Difference listings
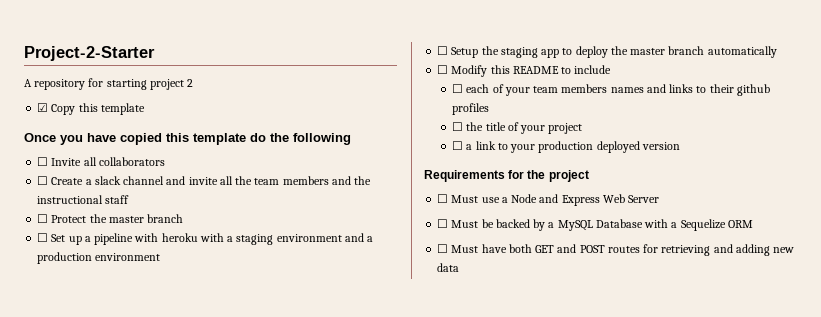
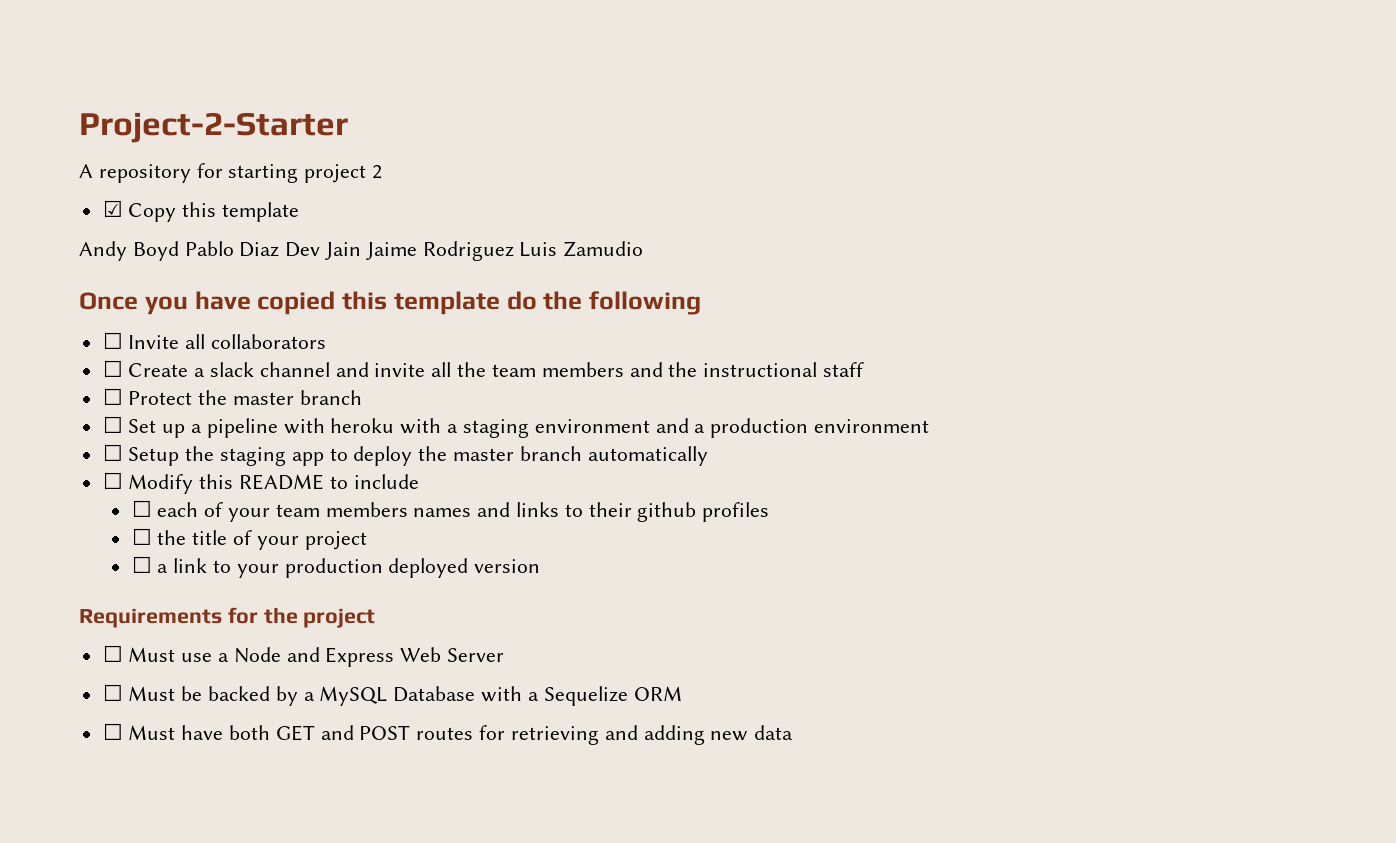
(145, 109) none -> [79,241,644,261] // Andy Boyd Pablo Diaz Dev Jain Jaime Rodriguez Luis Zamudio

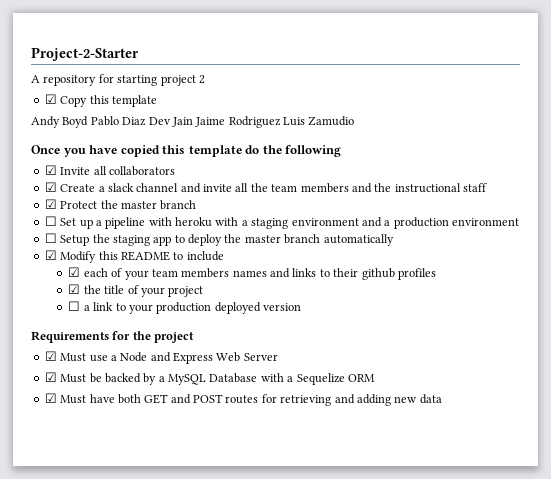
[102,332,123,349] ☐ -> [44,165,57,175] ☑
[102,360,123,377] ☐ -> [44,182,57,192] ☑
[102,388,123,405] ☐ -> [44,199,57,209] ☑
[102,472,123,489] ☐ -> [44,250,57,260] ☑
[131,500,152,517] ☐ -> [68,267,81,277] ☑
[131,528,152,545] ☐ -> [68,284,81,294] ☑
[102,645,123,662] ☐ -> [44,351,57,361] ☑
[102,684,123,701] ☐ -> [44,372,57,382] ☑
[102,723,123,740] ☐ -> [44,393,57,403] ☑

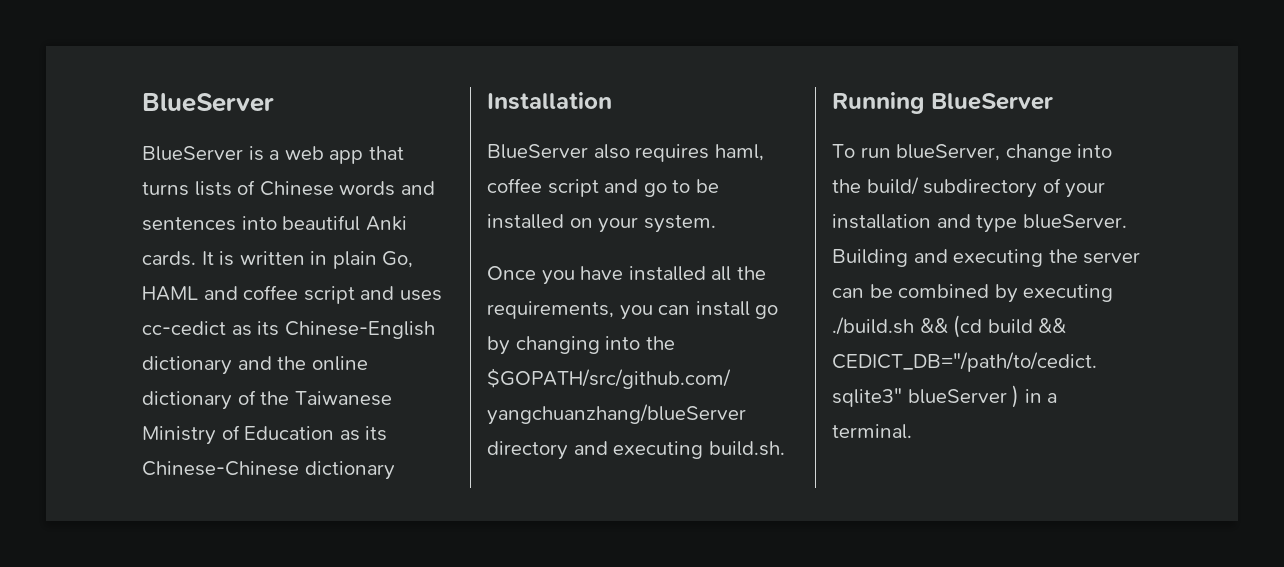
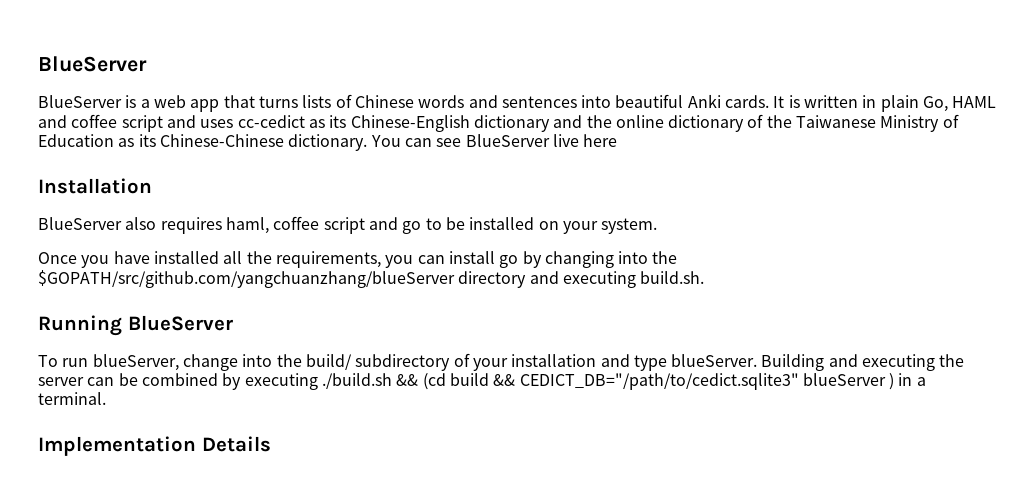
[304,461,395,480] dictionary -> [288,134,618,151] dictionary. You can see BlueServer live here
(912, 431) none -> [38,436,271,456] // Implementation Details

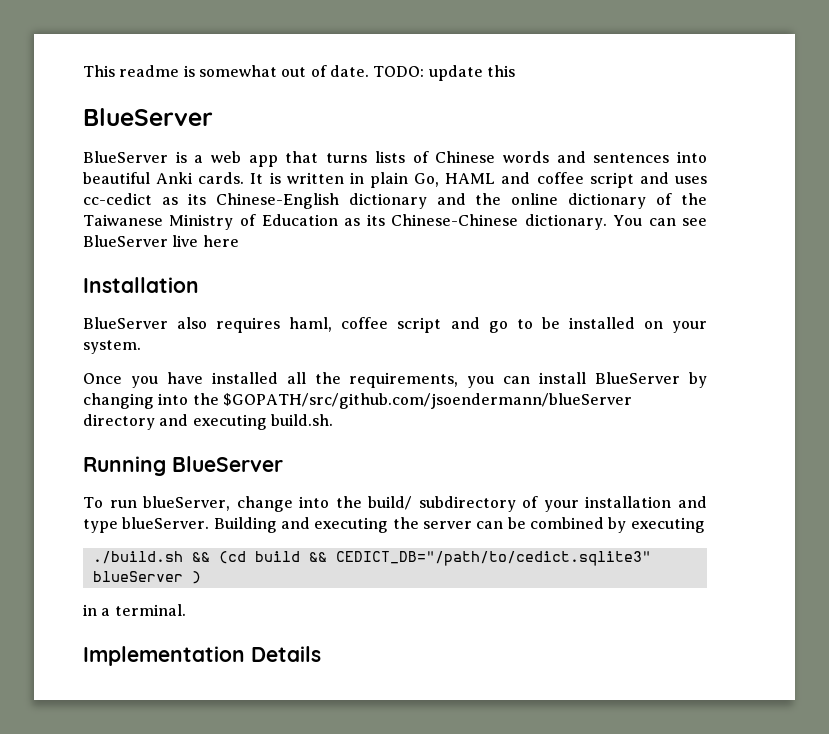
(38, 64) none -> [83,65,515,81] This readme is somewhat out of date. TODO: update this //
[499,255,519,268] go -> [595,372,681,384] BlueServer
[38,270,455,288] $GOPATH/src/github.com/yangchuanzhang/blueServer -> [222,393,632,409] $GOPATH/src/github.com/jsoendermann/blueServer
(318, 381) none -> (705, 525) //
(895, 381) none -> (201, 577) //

* **Problem description**
Starting from the line with "[131,500,152,517] ☐ -> [68,267,81,277] ☑" in the records above, repeat each line exactly until you have written the line with "(912, 431) none", then stop; drop the pictures.

* **Output of the task**
[131,500,152,517] ☐ -> [68,267,81,277] ☑
[131,528,152,545] ☐ -> [68,284,81,294] ☑
[102,645,123,662] ☐ -> [44,351,57,361] ☑
[102,684,123,701] ☐ -> [44,372,57,382] ☑
[102,723,123,740] ☐ -> [44,393,57,403] ☑

[304,461,395,480] dictionary -> [288,134,618,151] dictionary. You can see BlueServer live here
(912, 431) none -> [38,436,271,456] // Implementation Details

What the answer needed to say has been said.